## [WORK REQUIRED]
Return all the lines below in which the string "database" appears.

## [EXTRACTED ENTRIES]
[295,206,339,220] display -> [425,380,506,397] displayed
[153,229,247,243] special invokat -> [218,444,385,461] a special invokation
==
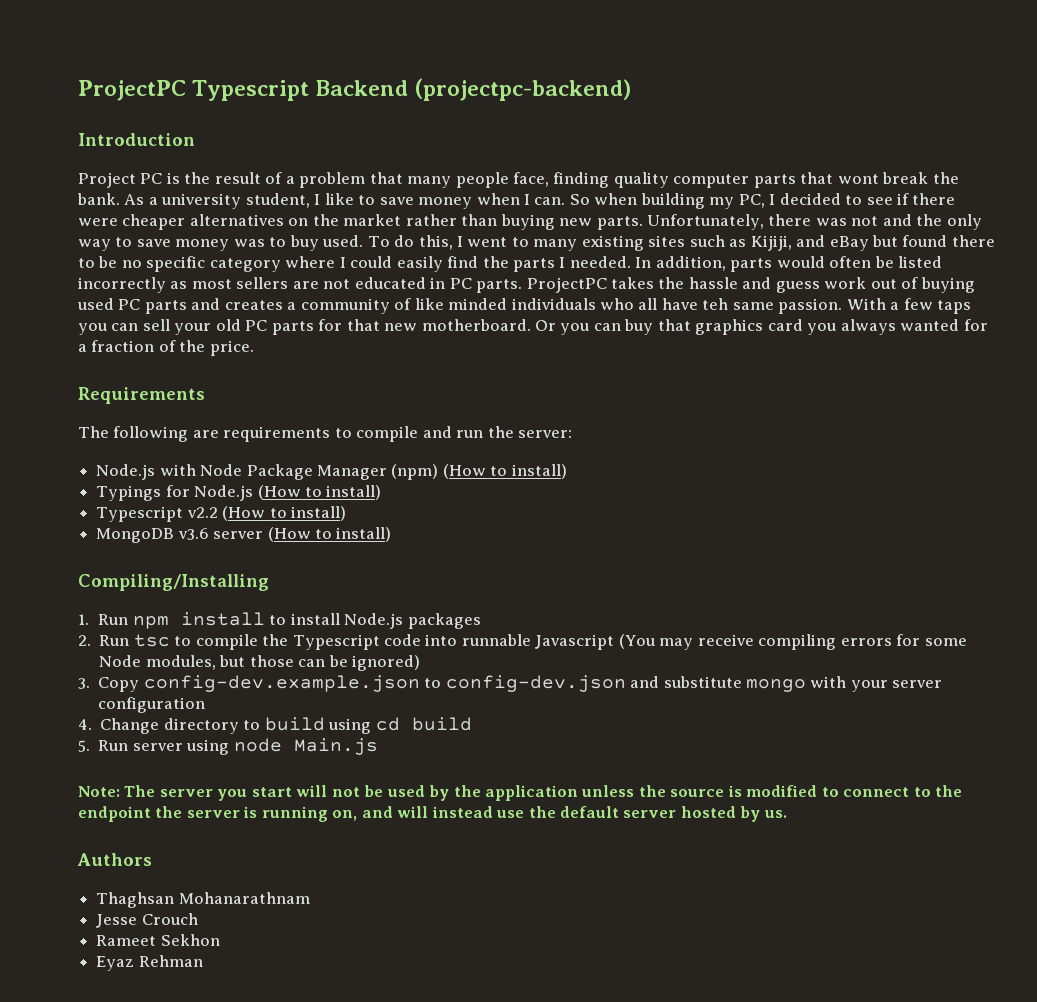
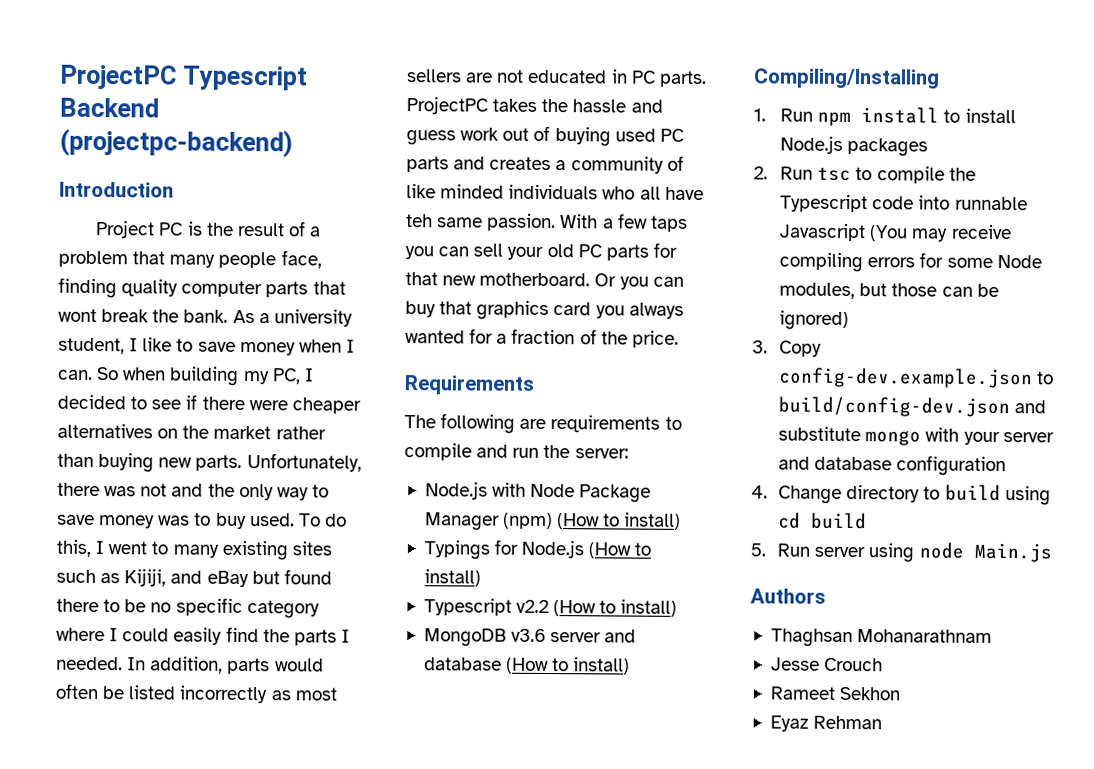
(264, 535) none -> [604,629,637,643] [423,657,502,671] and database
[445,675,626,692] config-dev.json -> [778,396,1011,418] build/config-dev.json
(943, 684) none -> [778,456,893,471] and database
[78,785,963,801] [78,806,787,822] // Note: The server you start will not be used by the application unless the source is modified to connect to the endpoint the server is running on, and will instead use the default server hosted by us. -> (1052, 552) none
...
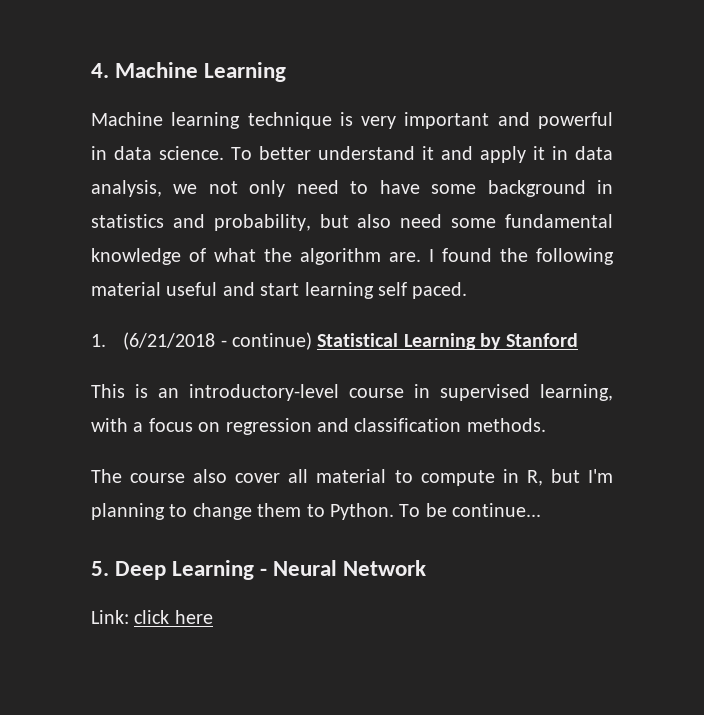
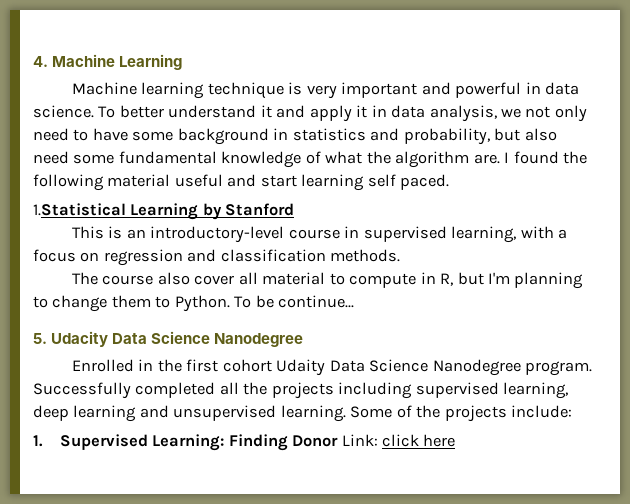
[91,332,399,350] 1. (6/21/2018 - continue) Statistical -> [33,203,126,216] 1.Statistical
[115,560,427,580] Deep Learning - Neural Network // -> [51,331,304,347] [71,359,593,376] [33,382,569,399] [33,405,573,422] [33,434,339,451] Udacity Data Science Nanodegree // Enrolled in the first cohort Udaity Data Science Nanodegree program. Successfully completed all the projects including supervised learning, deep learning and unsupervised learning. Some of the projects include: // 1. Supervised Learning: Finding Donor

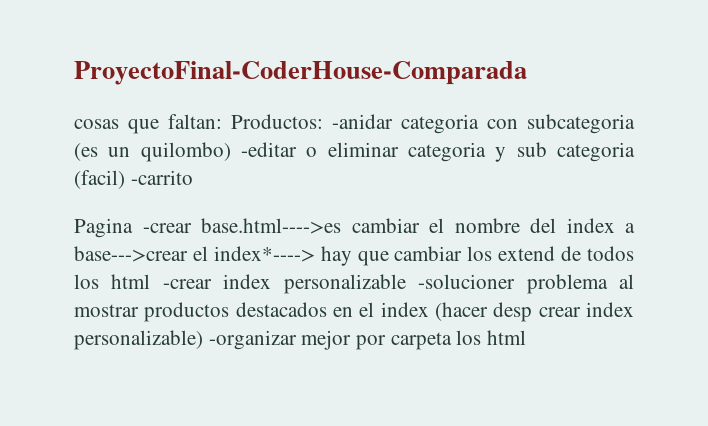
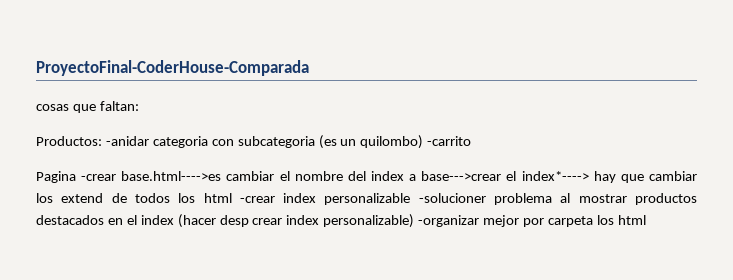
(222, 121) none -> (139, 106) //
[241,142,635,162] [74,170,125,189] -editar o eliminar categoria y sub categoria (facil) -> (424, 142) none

## [OUTPUT FOR THIS EXERCISE]
(264, 535) none -> [604,629,637,643] [423,657,502,671] and database
(943, 684) none -> [778,456,893,471] and database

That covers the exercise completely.